[Opening Records supplied section]
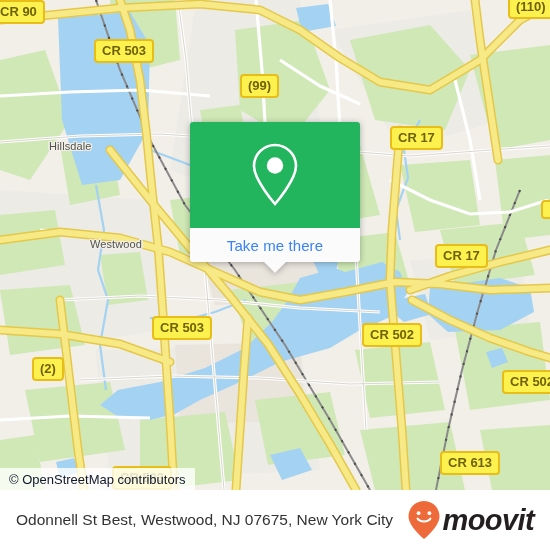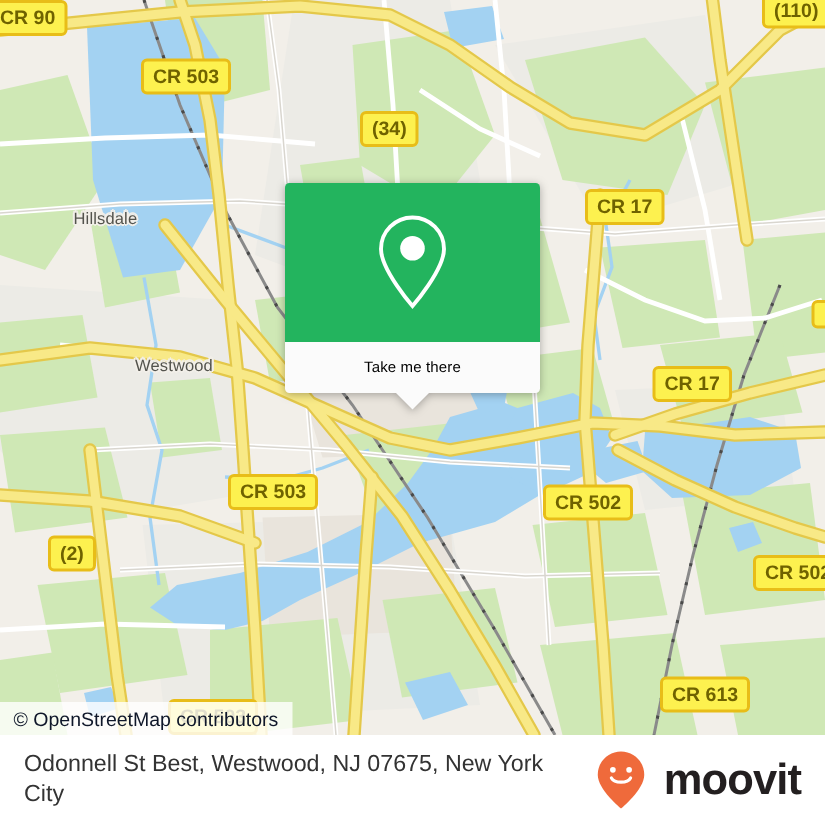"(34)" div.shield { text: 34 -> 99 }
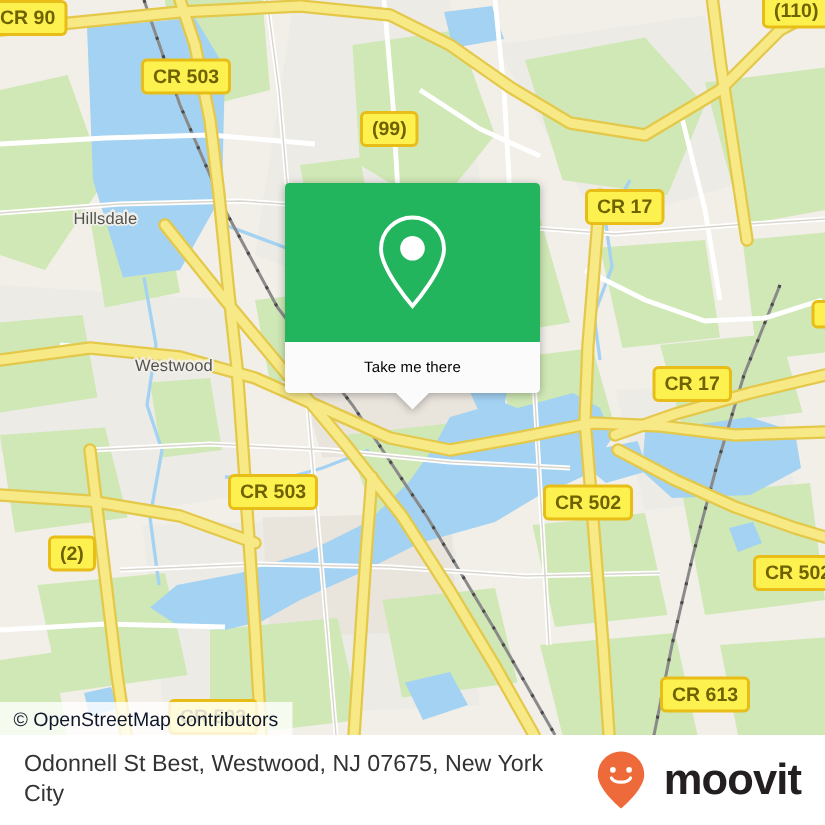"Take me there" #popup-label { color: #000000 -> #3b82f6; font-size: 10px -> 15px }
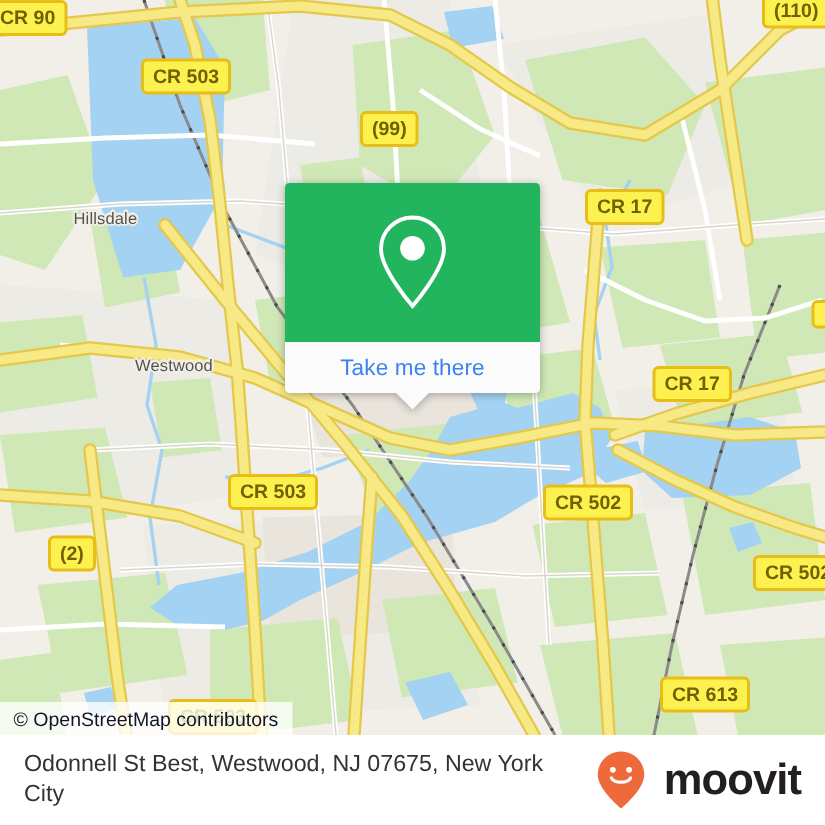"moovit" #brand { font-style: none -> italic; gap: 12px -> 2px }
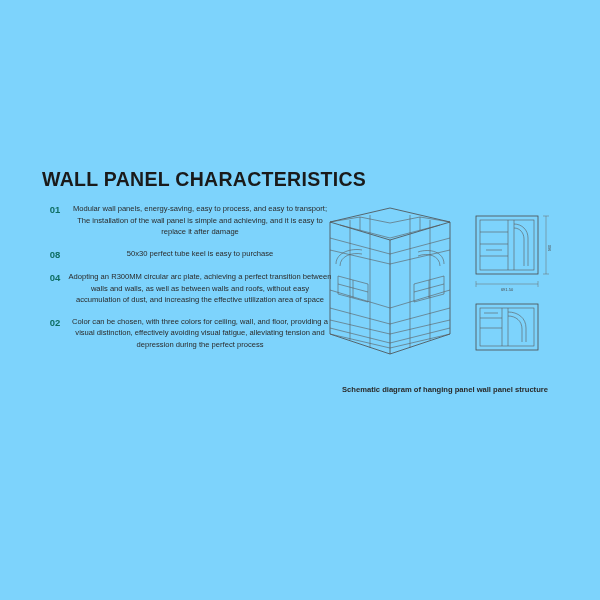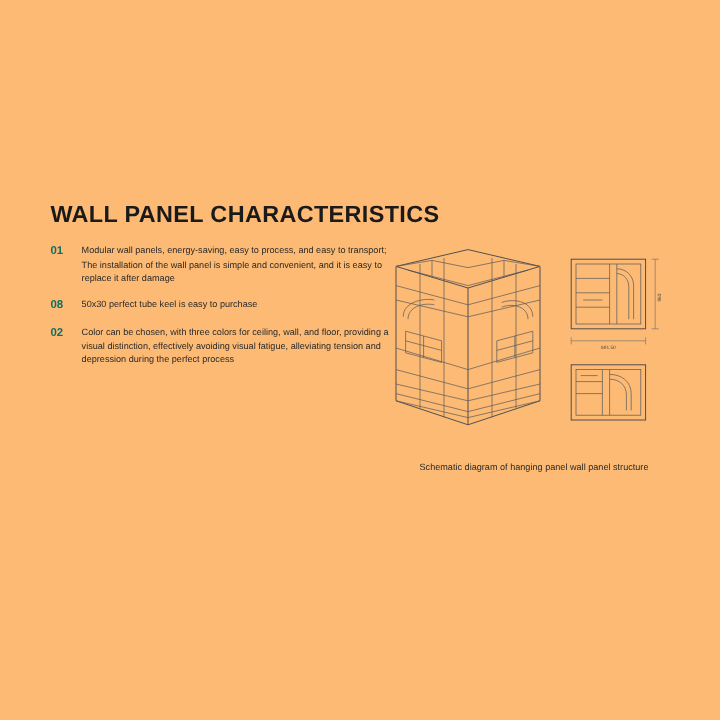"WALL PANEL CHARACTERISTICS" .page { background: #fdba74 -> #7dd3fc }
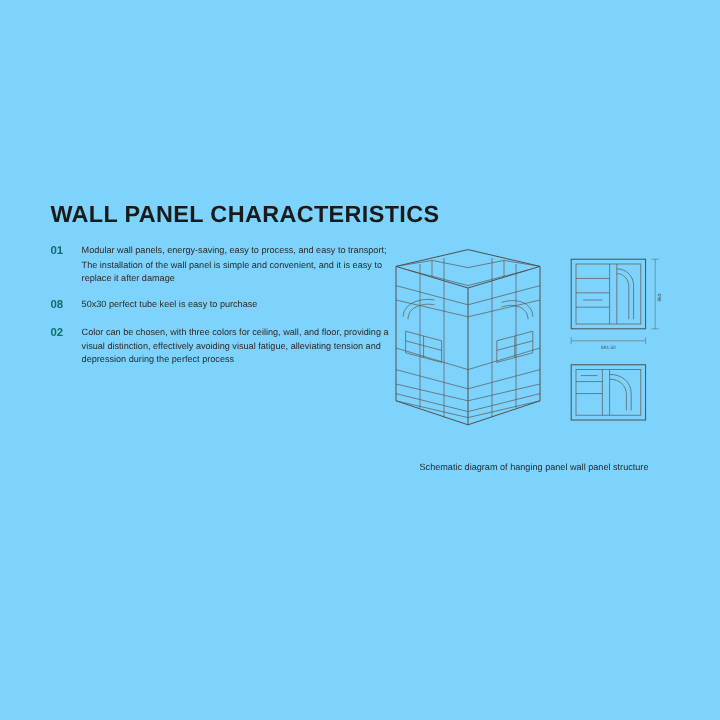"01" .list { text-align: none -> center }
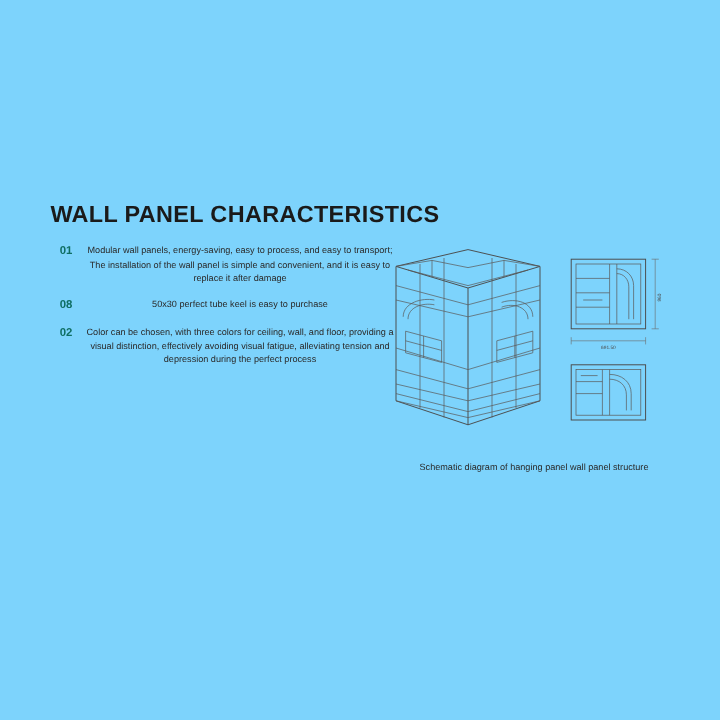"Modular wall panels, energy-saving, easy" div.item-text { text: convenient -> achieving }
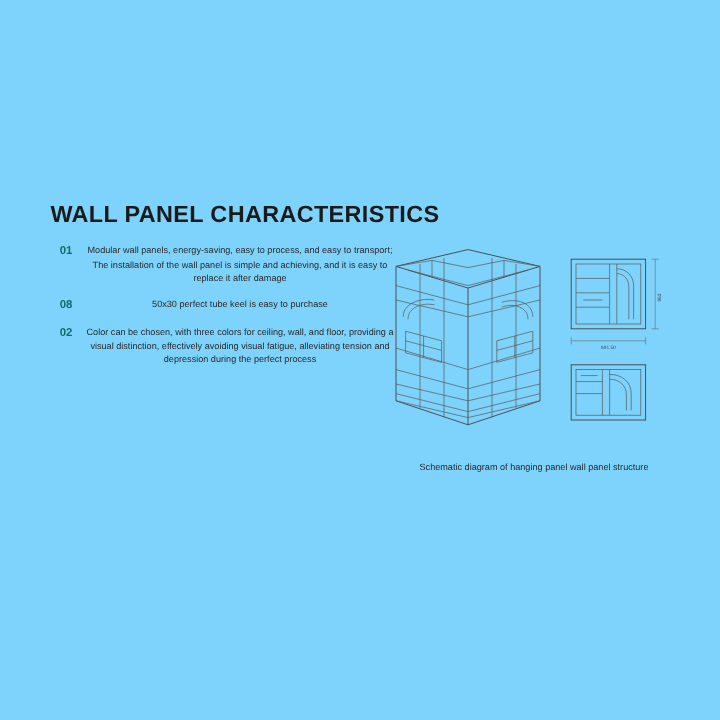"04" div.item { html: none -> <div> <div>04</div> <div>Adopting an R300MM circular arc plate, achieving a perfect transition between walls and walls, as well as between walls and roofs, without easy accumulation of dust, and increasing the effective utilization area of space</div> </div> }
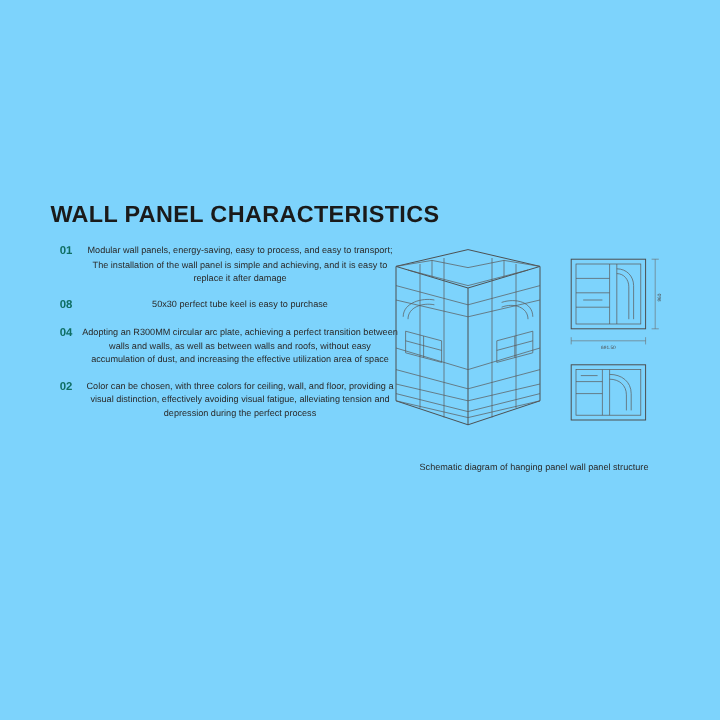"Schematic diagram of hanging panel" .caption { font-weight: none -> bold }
[Closing Records supplied section]
### Work item
All lines above are to be restated word for word, with pictures excluded.

### Reply
"(34)" div.shield { text: 34 -> 99 }
"Take me there" #popup-label { color: #000000 -> #3b82f6; font-size: 10px -> 15px }
"moovit" #brand { font-style: none -> italic; gap: 12px -> 2px }
"WALL PANEL CHARACTERISTICS" .page { background: #fdba74 -> #7dd3fc }
"01" .list { text-align: none -> center }
"Modular wall panels, energy-saving, easy" div.item-text { text: convenient -> achieving }
"04" div.item { html: none -> <div> <div>04</div> <div>Adopting an R300MM circular arc plate, achieving a perfect transition between walls and walls, as well as between walls and roofs, without easy accumulation of dust, and increasing the effective utilization area of space</div> </div> }
"Schematic diagram of hanging panel" .caption { font-weight: none -> bold }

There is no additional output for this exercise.